Both regular models and source models can use the Model YAML specification described on this page. While SQL models are perfect for simple transformations, Model YAML files provide advanced capabilities for complex data processing scenarios.

When to use Model YAML:

  • Partitions - Optimize performance with data partitioning strategies
  • Incremental models - Process only new or changed data efficiently
  • Pre/post execution hooks - Run custom logic before or after model execution
  • Staging - Create intermediate tables for complex transformations
  • Output configuration - Define specific output formats and destinations

Model YAML files give you fine-grained control over how your data is processed and transformed, making them ideal for production workloads and complex analytics pipelines.

Properties

type - refers to the resource type and must be 'model'(required)

refresh - Specifies the refresh schedule that Rill should follow to re-ingest and update the underlying source data (optional).

  • cron - a cron schedule expression, which should be encapsulated in single quotes, e.g. '* * * * *' (optional)
  • every - a Go duration string, such as 24h (docs) (optional)
refresh:
cron: "0 8 * * *"

timeout — The maximum time to wait for model ingestion (optional).

incremental - set to true or false whether incremental modeling is required (optional)

state - refers to the explicitly defined state of your model, cannot be used with partitions (optional).

  • sql/glob - refers to the location of the data depending if the data is cloud storage or a data warehouse.

partitions - refers to the how your data is partitioned, cannot be used with state. (optional).

  • connector - refers to the connector that the partitions is using (optional).
  • sql - refers to the SQL query used to access the data in your data warehouse, use sql or glob (optional).
  • glob - refers to the location of the data in your cloud warehouse, use sql or glob (optional).
    • path - in the case glob is selected, you will need to set the path of your source (optional).
    • partition - in the case glob is selected, you can defined how to partition the table. directory or hive (optional).
partitions:
connector: duckdb
sql: SELECT range AS num FROM range(0,10)
partitions:
glob:
connector: [s3/gcs]
path: [s3/gs]://path/to/file/**/*.parquet[.csv]

pre_exec – refers to SQL queries to run before the main query, available for DuckDB-based models. (optional). Ensure pre_exec queries are idempotent. Use IF NOT EXISTS statements when applicable.

sql - refers to the SQL query for your model. (required).

post_exec – refers to a SQL query that is run after the main query, available for DuckDB-based models. (optional). Ensure post_exec queries are dempotent. Use IF EXISTS statements when applicable.

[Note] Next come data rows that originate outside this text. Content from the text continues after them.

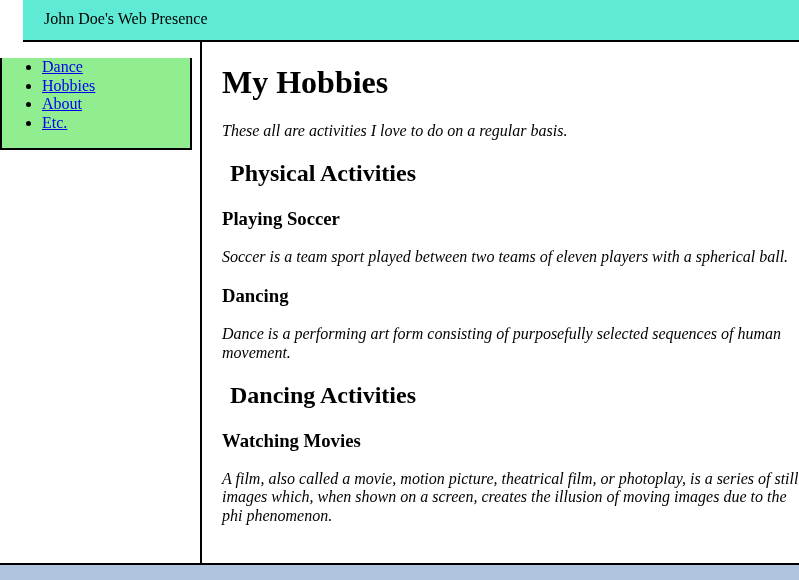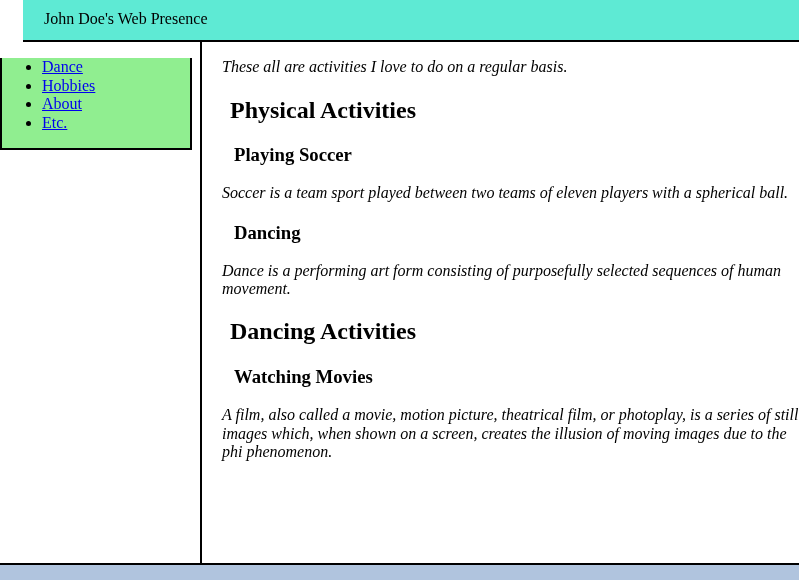--- a/index.html
+++ b/index.html
@@ -63,21 +63,21 @@
   .main-col {
     flex: 1 1 auto;
     border-left: 2px solid #000000;
     background: #ffffff;
     padding: 0 0 0 20px;
     box-sizing: border-box;
     overflow: hidden;
   }
   .main-col h1 { font-size: 2em;    font-weight: bold; margin: 0.67em 0; line-height: 1.15; }
   .main-col h2 { font-size: 1.5em;  font-weight: bold; margin: 0.83em 8px; line-height: 1.15; }
-  .main-col h3 { font-size: 1.17em; font-weight: bold; margin: 1em 12px;    line-height: 1.15; }
+  .main-col h3 { font-size: 1.17em; font-weight: bold; margin: 1em 0;    line-height: 1.15; }
   .main-col p  { margin: 1em 0; line-height: 1.15; font-style: italic; }
 
   
   .page-footer {
     flex: 0 0 auto;
     background: #b0c4de;
     border-top: 2px solid #000000;
     height: 15px;
   }
 </style>
@@ -103,20 +103,21 @@
           <a class="nav-link" href="#">About</a>
         </li>
         <li>
           <a class="nav-link" href="#">Etc.</a>
         </li>
       </ul>
     </nav>
   </div>
 
   <main class="main-col">
+    <h1>My Hobbies</h1>
     <p>These all are activities I love to do on a regular basis.</p>
 
     <h2>Physical Activities</h2>
 
     <h3>Playing Soccer</h3>
     <p>Soccer is a team sport played between two teams of eleven players with a spherical ball.</p>
 
     <h3>Dancing</h3>
     <p>Dance is a performing art form consisting of purposefully selected sequences of human movement.</p>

pre_exec: ATTACH IF NOT EXISTS 'dbname=postgres host=localhost port=5432 user=postgres password=postgres' AS postgres_db (TYPE POSTGRES)

sql: SELECT * FROM postgres_query('postgres_db', 'SELECT * FROM USERS')

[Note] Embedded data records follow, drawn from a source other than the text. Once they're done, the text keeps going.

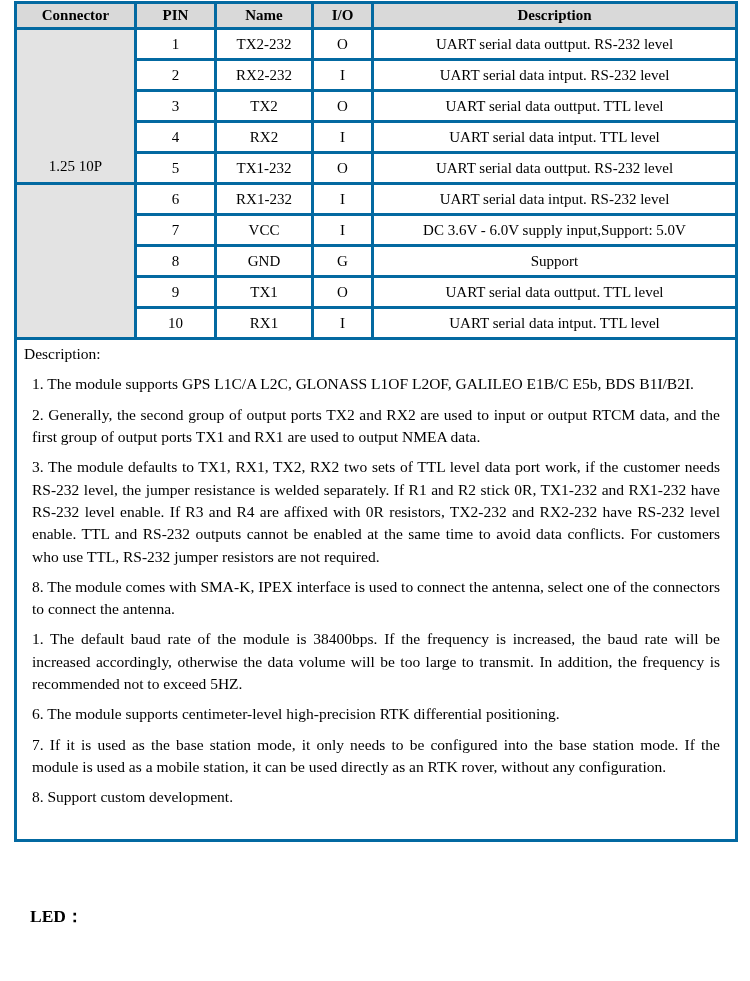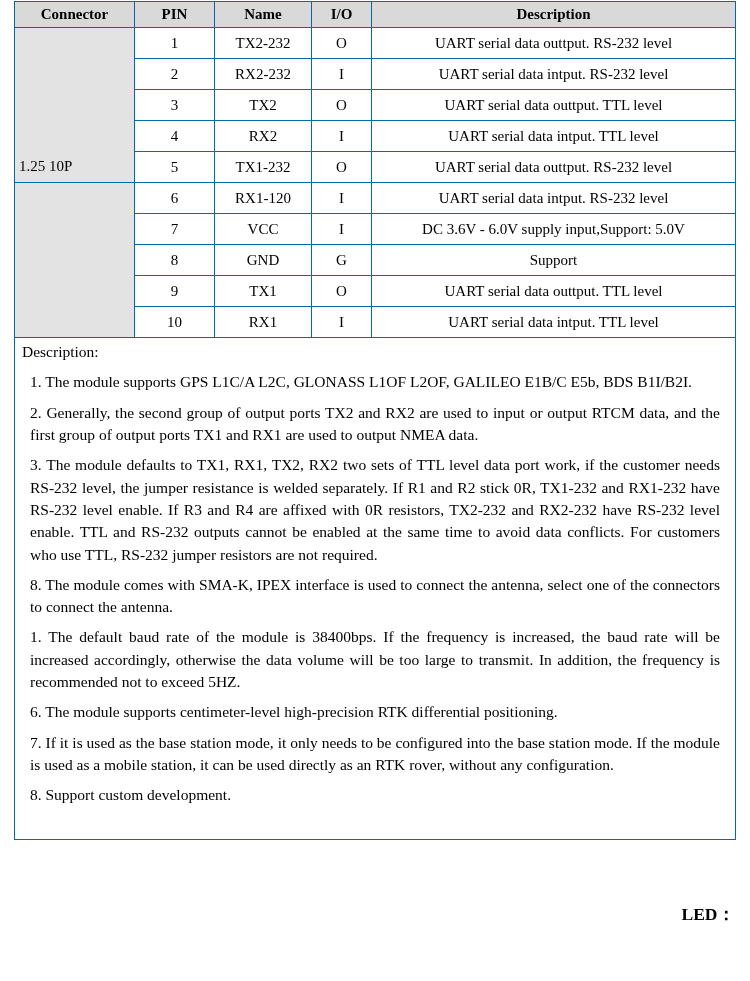--- a/index.html
+++ b/index.html
@@ -15,38 +15,39 @@
     height: 981px;
     padding: 1px 15px 0 14px;
     overflow: hidden;
   }
   table.pin-table {
     border-collapse: collapse;
     width: 721px;
     table-layout: fixed;
   }
   .pin-table th, .pin-table td {
-    border: 1px solid #0369a1;
+    border: 3px solid #0369a1;
     font-size: 15px;
     padding: 0 4px;
   }
   .pin-table th {
     background: #d9d9d9;
     font-weight: bold;
     height: 26px;
     text-align: center;
   }
   .pin-table td.data-cell {
     height: 31px;
     text-align: center;
     vertical-align: middle;
     background: #ffffff;
   }
   td.connector-cell {
     background: #e3e3e3;
+    text-align: center;
     vertical-align: bottom;
     padding-bottom: 7px;
     font-size: 15px;
   }
   td.connector-cell.empty { padding-bottom: 0; }
   td.notes-cell {
     background: #ffffff;
     text-align: left;
     vertical-align: top;
     padding: 3px 7px 8px 7px;
@@ -59,21 +60,20 @@
   }
   .notes-cell p {
     margin: 8px;
     font-size: 15.5px;
     line-height: 1.44;
     text-align: justify;
   }
   .led-section {
     margin-top: 62px;
     margin-left: 16px;
-    text-align: right;
   }
   .led-title {
     font-weight: bold;
     font-size: 17.5px;
   }
   .led-line {
     margin-top: 17px;
     font-size: 15.5px;
   }
 </style>
@@ -127,21 +127,21 @@
       </tr>
       <tr>
         <td class="data-cell">5</td>
         <td class="data-cell">TX1-232</td>
         <td class="data-cell">O</td>
         <td class="data-cell">UART serial data outtput. RS-232 level</td>
       </tr>
       <tr>
         <td class="connector-cell empty" rowspan="5"></td>
         <td class="data-cell">6</td>
-        <td class="data-cell">RX1-120</td>
+        <td class="data-cell">RX1-232</td>
         <td class="data-cell">I</td>
         <td class="data-cell">UART serial data intput. RS-232 level</td>
       </tr>
       <tr>
         <td class="data-cell">7</td>
         <td class="data-cell">VCC</td>
         <td class="data-cell">I</td>
         <td class="data-cell">DC 3.6V - 6.0V supply input,Support: 5.0V</td>
       </tr>
       <tr>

post_exec: DETACH DATABASE IF EXISTS postgres_db

partitions_watermark - refers to a customizable timestamp that can be set to check if an object has been updated (optional).

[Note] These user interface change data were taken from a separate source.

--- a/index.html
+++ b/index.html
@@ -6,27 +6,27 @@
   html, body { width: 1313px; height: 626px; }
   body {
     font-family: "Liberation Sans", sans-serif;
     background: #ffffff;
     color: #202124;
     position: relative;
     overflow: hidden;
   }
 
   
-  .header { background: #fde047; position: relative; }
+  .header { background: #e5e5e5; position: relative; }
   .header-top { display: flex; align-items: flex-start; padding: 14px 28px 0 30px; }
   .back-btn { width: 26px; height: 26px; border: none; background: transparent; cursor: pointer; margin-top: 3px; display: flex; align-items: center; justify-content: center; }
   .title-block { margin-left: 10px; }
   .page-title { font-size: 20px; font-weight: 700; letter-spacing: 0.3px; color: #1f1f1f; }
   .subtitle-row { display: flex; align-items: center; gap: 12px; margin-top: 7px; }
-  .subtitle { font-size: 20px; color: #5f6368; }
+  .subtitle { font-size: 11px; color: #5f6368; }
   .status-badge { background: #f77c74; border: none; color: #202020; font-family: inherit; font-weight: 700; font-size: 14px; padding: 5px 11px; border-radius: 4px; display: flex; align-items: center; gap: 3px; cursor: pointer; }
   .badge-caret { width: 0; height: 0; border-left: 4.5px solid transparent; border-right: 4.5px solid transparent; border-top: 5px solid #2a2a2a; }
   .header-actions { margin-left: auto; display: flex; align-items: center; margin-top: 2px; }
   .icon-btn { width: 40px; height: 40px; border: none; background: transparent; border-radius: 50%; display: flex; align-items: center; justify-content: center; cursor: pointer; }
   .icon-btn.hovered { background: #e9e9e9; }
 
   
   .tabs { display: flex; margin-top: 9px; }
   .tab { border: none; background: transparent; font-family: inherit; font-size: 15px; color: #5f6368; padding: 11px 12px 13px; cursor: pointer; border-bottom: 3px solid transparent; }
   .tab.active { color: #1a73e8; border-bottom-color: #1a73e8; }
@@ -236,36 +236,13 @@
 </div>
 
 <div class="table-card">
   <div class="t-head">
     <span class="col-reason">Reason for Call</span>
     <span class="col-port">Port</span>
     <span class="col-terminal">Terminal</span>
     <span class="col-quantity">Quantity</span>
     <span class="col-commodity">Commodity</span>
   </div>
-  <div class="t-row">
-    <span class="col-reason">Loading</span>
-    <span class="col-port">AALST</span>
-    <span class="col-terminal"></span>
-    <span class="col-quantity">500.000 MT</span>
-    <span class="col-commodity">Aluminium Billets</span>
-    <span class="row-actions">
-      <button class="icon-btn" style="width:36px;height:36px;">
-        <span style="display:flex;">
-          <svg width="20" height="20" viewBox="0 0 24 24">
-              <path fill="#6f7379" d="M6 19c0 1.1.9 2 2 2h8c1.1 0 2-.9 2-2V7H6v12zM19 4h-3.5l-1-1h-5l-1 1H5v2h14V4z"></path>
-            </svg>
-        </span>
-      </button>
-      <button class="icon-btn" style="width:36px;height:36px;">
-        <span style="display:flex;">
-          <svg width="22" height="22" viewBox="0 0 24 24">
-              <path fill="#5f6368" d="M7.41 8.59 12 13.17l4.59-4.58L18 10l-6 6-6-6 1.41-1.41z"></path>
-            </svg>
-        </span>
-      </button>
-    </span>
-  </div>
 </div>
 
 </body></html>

partitions_concurrency - refers to the number of concurrent partitions that can be read at the same time (optional).

stage - in the case of staging models, where an input source does not support direct write to the output and a staging table is required (optional).

  • connector - refers to the connector type for the staging table
  • path - path of the temporary staging table

output - in the case of staging models, where the output needs to be defined where the staging table will write the temporary data (optional).

  • connector - refers to the connector type for the staging table (optional).
  • incremental_strategy - refers to how the incremental refresh will behave, (merge or append) (optional).
  • unique_key - required if incremental_strategy is defined, refers to the unique column to use to merge (optional).
  • materialize - refers to the output table being materialized (optional).
  • columns - refers to a list of columns if you required to manually define column name and types (optional).
  • engine_full - refers to the ClickHouse engine specifications, (ENGINE = ... PARTITION BY ... ORDER BY ... SETTINGS ...) (optional).

materialize - refers to the model being materialized as a table or not (optional).